沈進笑道:「世上一切的合作,都只是為了兩個字——利益。人活在這世上,恩恩怨怨本來就是扯不清的。抓住現在的利益才是聰明人最該做的。他們三個很清楚這一點。現在夏遠是股神,這已經是既成事實。他們和我聯手演場好戲,把夏遠順利地推上總裁位子,這對我們大家都有好處。」
那女人笑著道:「你不怕他們明天假戲真做,真的把夏遠從股神位子上打下來嗎?」
沈進道:「我一點也不怕。」
那女人道:「為什麼?」
沈進道:「因為魯泰基金已經是杭城基金的戰略同盟了。魯泰基金在股神大賽期間得罪了四大基金。

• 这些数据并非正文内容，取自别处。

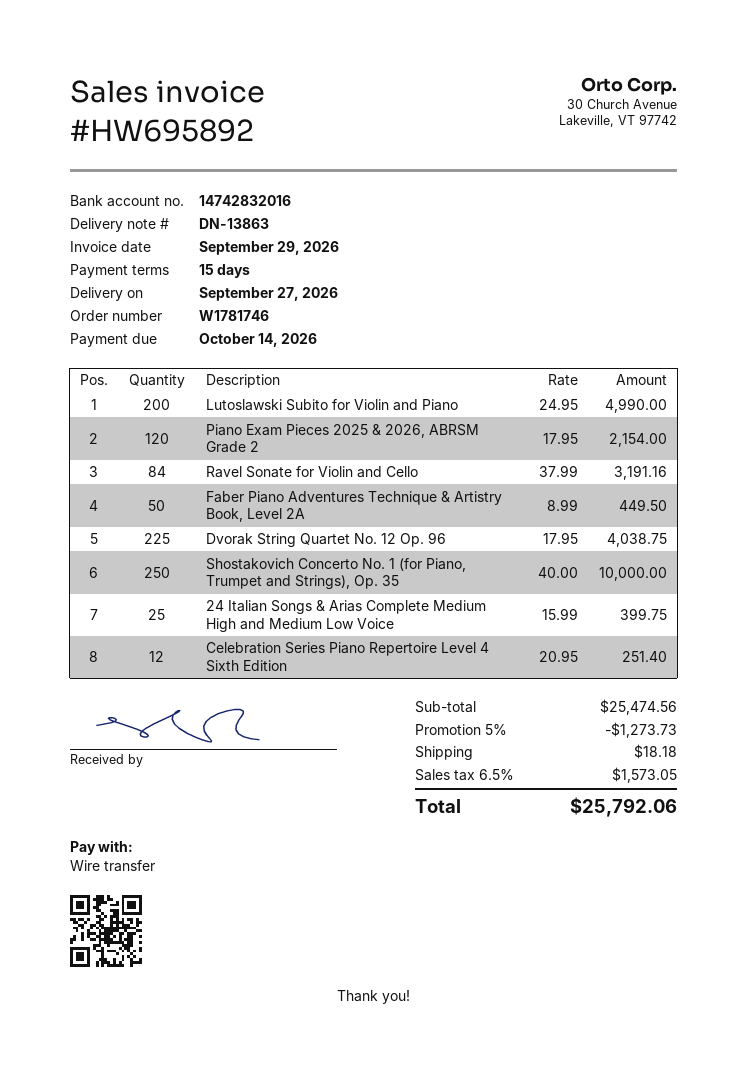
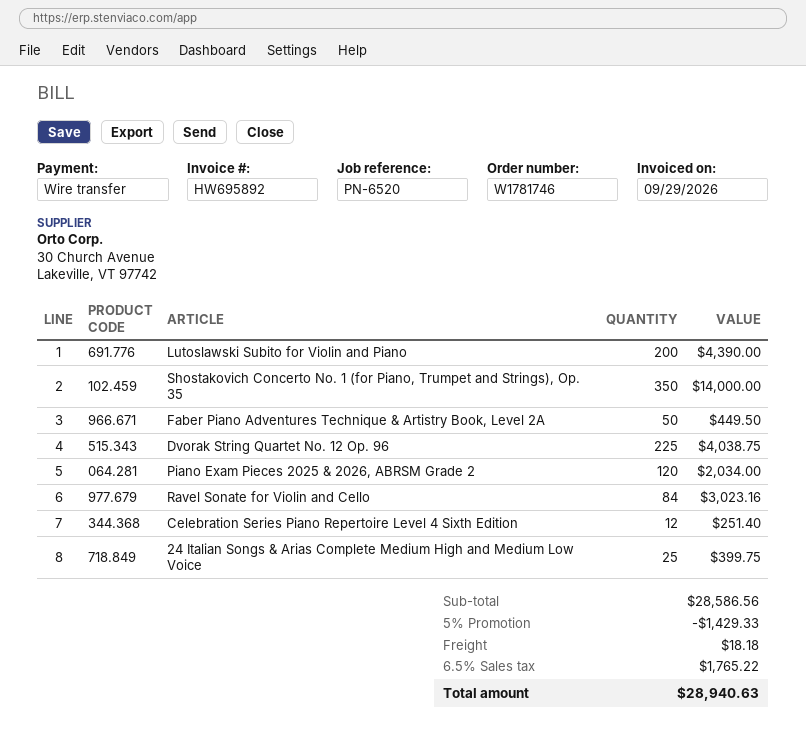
Lutoslawski Subito for Violin and Piano: 200 for 4990.00 -> 200 for 4390.00
Piano Exam Pieces 2025 & 2026, ABRSM Grade 2: 120 for 2154.00 -> 120 for 2034.00
Ravel Sonate for Violin and Cello: 84 for 3191.16 -> 84 for 3023.16
Shostakovich Concerto No. 1 (for Piano, Trumpet and Strings), Op. 35: 250 for 10000.00 -> 350 for 14000.00
subtotal: 25474.56 -> 28586.56
discount: 5% = 1273.73 -> 5% = 1429.33
tax: 6.5% = 1573.05 -> 6.5% = 1765.22
total: 25792.06 -> 28940.63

陳笑雲一直最恨好傢伙他們三個,早就聯絡各大基金,股神大賽一結束,就聯手對付魯泰基金了。好傢伙他們三個很清楚這一點,他們現在不依靠我,還能依靠誰?現在量子基金也注入五個億的資金,投資我們杭城基金。一旦等夏遠坐穩總裁位子,我們杭城基金入主第一基金,那股市上真正有話語權的,就是我們杭城基金了。」
那女人問道:「早上的戲,夏遠知道實情嗎?」
沈進搖頭,道:「不知道。」
那女人道:「他明知他一個人不可能戰勝魯泰基金那四個人的,他怎麼會這麼輕易應戰?他可是個聰明人。」
沈進笑道:「正因為他是個聰明人,他看著我的表情就一定猜到八九分了,所以他當然會應戰了。我發現我和他真是越來越有默契了,呵呵。」
那女人笑道:「到底是默契還是殺氣?」
沈進笑了起來,道:「你放心,我能讓他當總裁,當然也有辦法讓他當不了總裁。我希望他不要背叛,畢竟他是夏國標的兒子,我真不想再做對不起夏國標的事了。」
那女人冷哼道:「你做的還少嗎?」
沈進冷笑道:「彼此彼此。」
那女人冷冷地瞪了一眼沈進,說不出話來。